Thursday, 23 February 2023

The Government has published its long-awaited White Paper on Football, in response to the recommendations of the Fan-Led Review published in November 2021.

The Rovers Supporters’ Trust welcomes the publication of the White Paper and the proposals put forward within the document, including the introduction of an Independent Regulator to oversee the financial sustainability of the game and put fans back at the heart of how football is run.

The Trust contributed evidence to the Fan-Led Review and some of its suggestions were included as recommendations when the review was published.

Following the release of the White Paper this morning, Trust Chairman John Murray reflected: “The publication of the White Paper makes this a landmark day for football supporters. The appointment of an Independent Regulator and the guarantees for greater supporter influence on the strategic running of clubs are gamechangers, and will determine the future of the game. I hope this will include a fairer redistribution of football wealth and real influence from supporters, without whom football would be nothing. The great benefit of the Trust model is that it is a democratic organisation and, ultimately, it is the supporters of the Club that will shape and decide its destiny.

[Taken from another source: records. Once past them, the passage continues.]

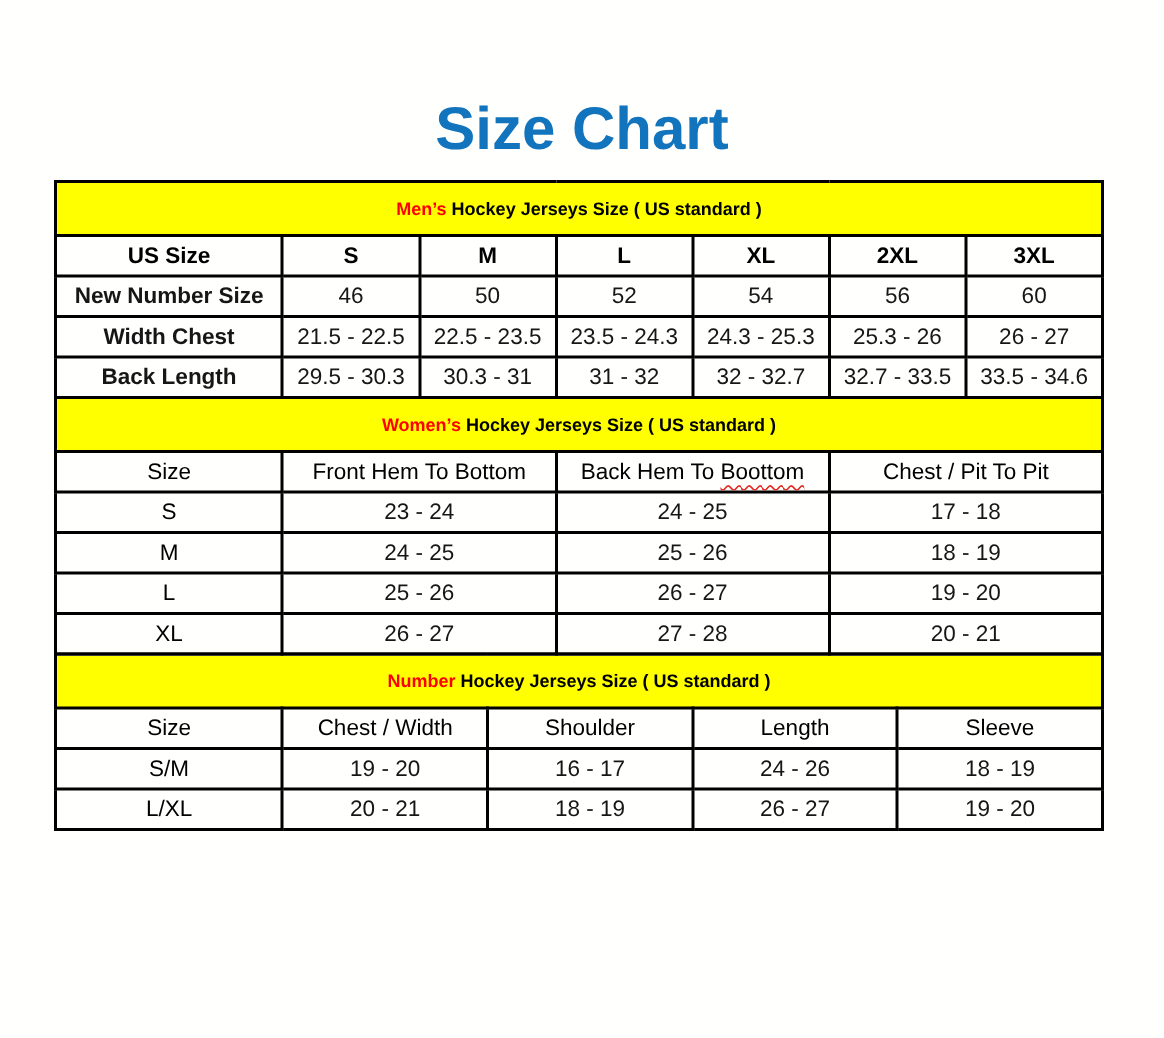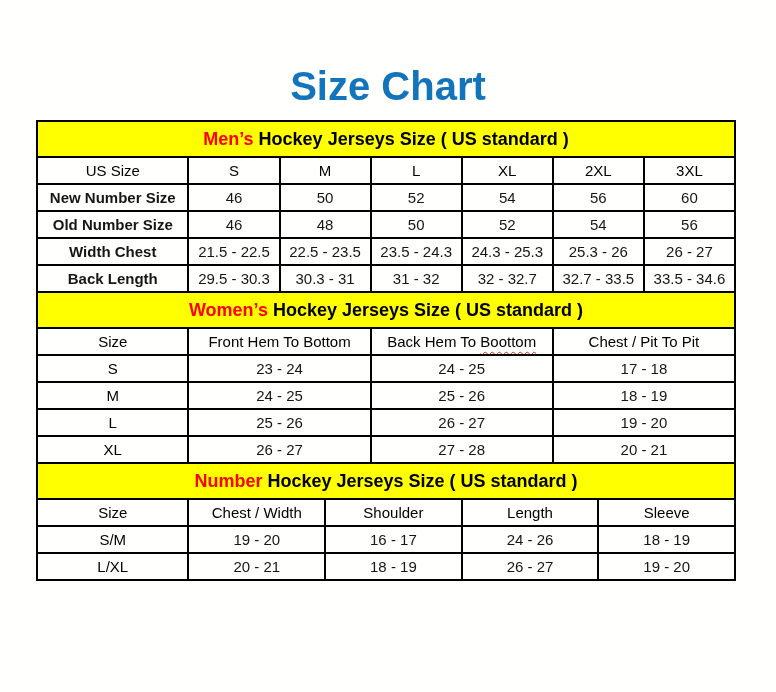--- a/index.html
+++ b/index.html
@@ -40,27 +40,27 @@
     padding:0 2px;
     font-size:15px;
     color:#161616;
     font-weight:normal;
     overflow:hidden;
     white-space:nowrap;
   }
   tr.band td{
     background:#FFFF00;
     height:34px;
-    font-size:18px;
+    font-size:12px;
     font-weight:bold;
     color:#000;
     border:2px solid #000;
   }
   tr.band .hl{color:#FF0000;}
-  th{font-weight:normal;color:#000;}
+  th{font-weight:bold;color:#000;}
   td.lbl{color:#161616;font-weight:bold;}
   .women-rows th, .youth-rows th{font-weight:normal;}
   .sq{
     text-decoration-line:underline;
     text-decoration-style:wavy;
     text-decoration-color:#e1251b;
     text-decoration-thickness:1px;
     text-underline-offset:4px;
   }
   
@@ -100,29 +100,20 @@
         <th>3XL</th>
       </tr>
       <tr>
         <td class="lbl">New Number Size</td>
         <td>46</td>
         <td>50</td>
         <td>52</td>
         <td>54</td>
         <td>56</td>
         <td>60</td>
-      </tr>
-      <tr>
-        <td class="lbl">Old Number Size</td>
-        <td>46</td>
-        <td>48</td>
-        <td>50</td>
-        <td>52</td>
-        <td>54</td>
-        <td>56</td>
       </tr>
       <tr>
         <td class="lbl">Width Chest</td>
         <td>21.5 - 22.5</td>
         <td>22.5 - 23.5</td>
         <td>23.5 - 24.3</td>
         <td>24.3 - 25.3</td>
         <td>25.3 - 26</td>
         <td>26 - 27</td>
       </tr>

We will be sure to keep our members up to speed as we understand more the implications for the Rovers and the Rovers Trust.”

Some of the key proposals of the White Paper include:

The introduction of a new Independent Regulator to help prevent a repeat of the financial failings seen at Derby County, Bury and Macclesfield Town.
Implementation of a new licensing system from the top-flight down to the National League, requiring clubs to demonstrate sound financial business models and good corporate governance.
A strengthened Owners’ and Directors’ Test to protect clubs and their fans from unscrupulous owners. 
Guarantees for fans to have a greater say in the strategic running of their clubs.
Protection of clubs’ heritage to stop owners from changing names, badges, and home shirt colours without consulting fans, and requiring regulatory approval and fan engagement as part of any sale or relocation of the stadium.
Powers to block English clubs from joining unpopular breakaway leagues like the European Super League.